Copy out the listing below exactly, please, and skip any pictures.

MATERIAL SHOWN:

"""

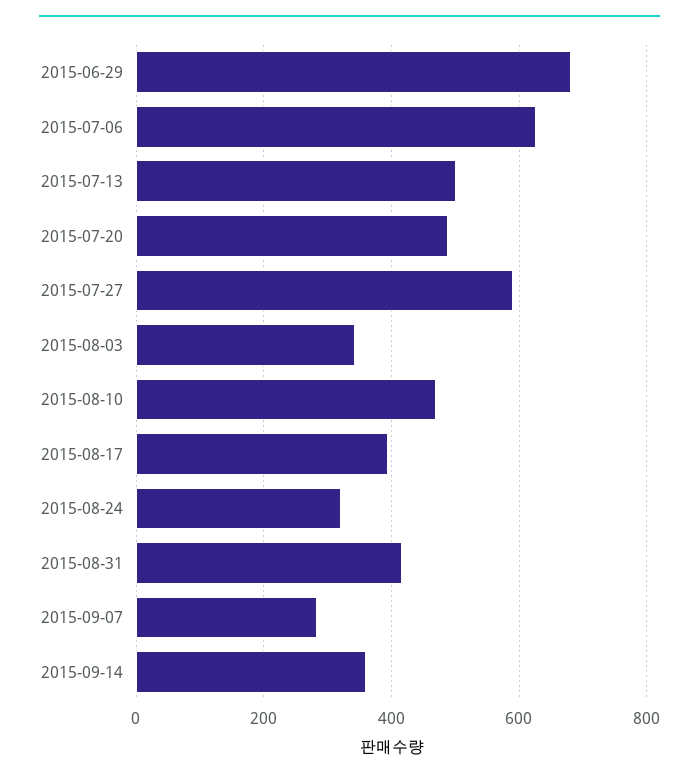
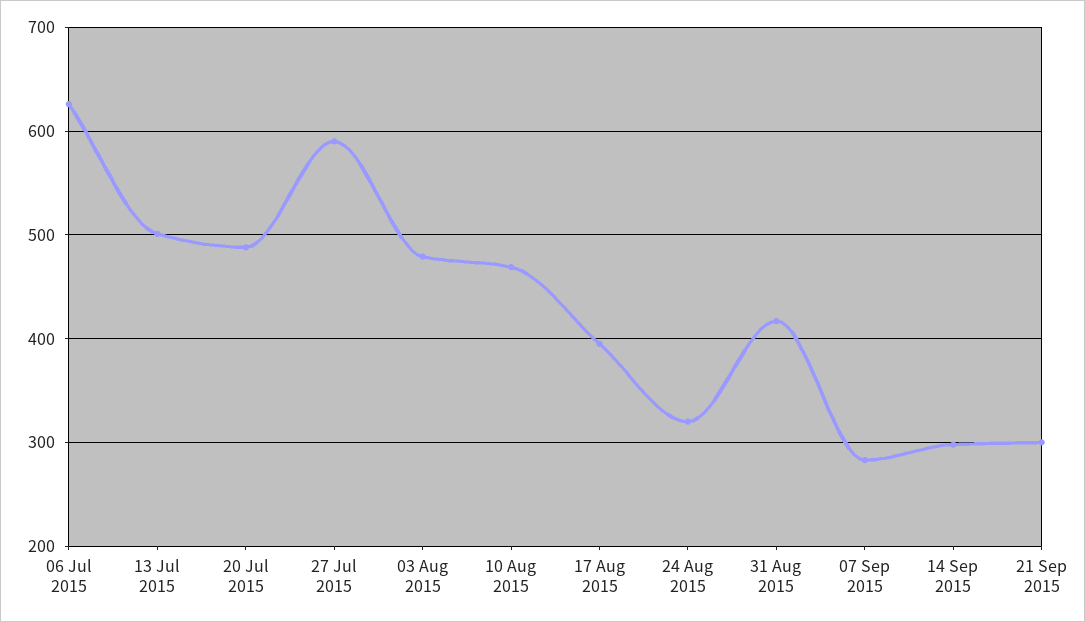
2015-06-29: 680 -> none
2015-08-03: 340 -> 480
2015-09-14: 360 -> 300
21 Sep 2015: none -> 300

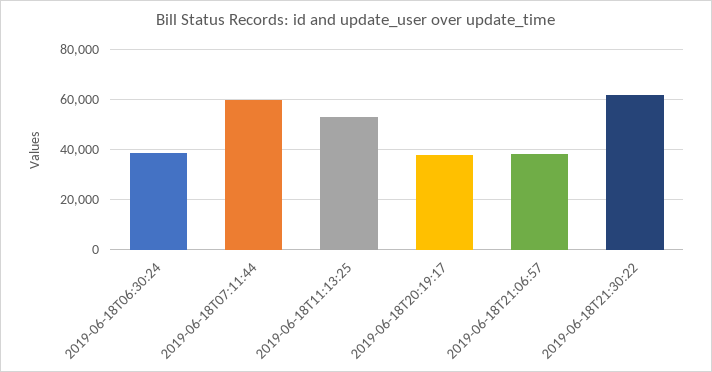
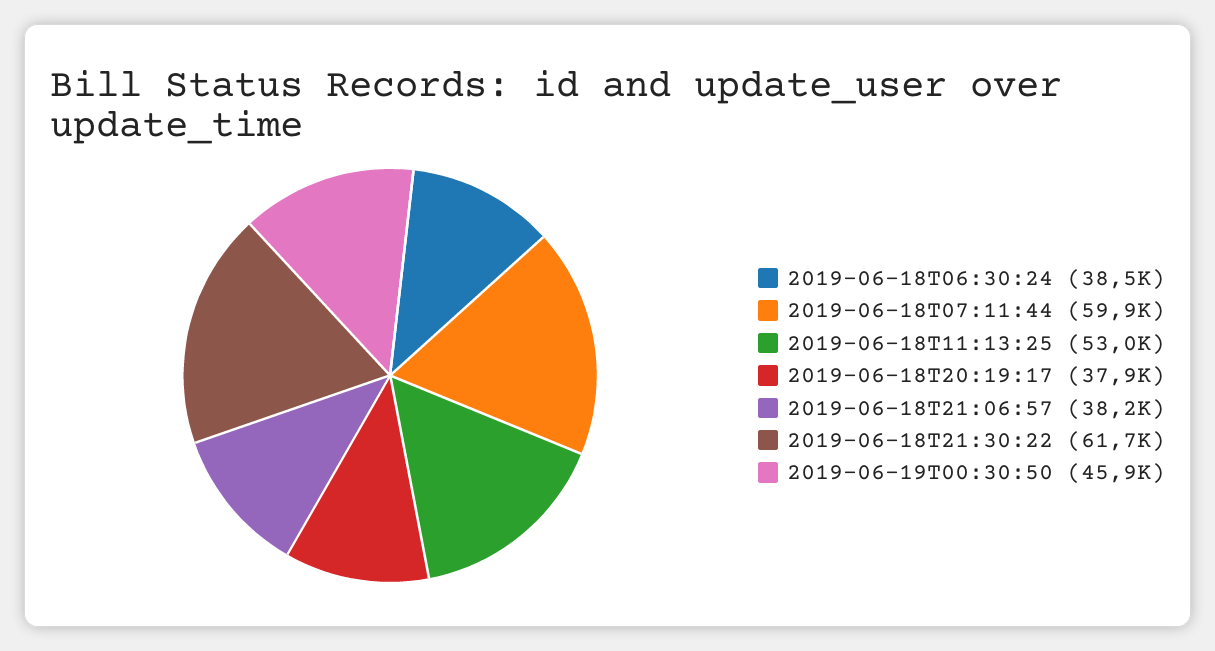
2019-06-19T00:30:50: none -> 45900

"""

REPLY:
2015-06-29: 680 -> none
2015-08-03: 340 -> 480
2015-09-14: 360 -> 300
21 Sep 2015: none -> 300

2019-06-19T00:30:50: none -> 45900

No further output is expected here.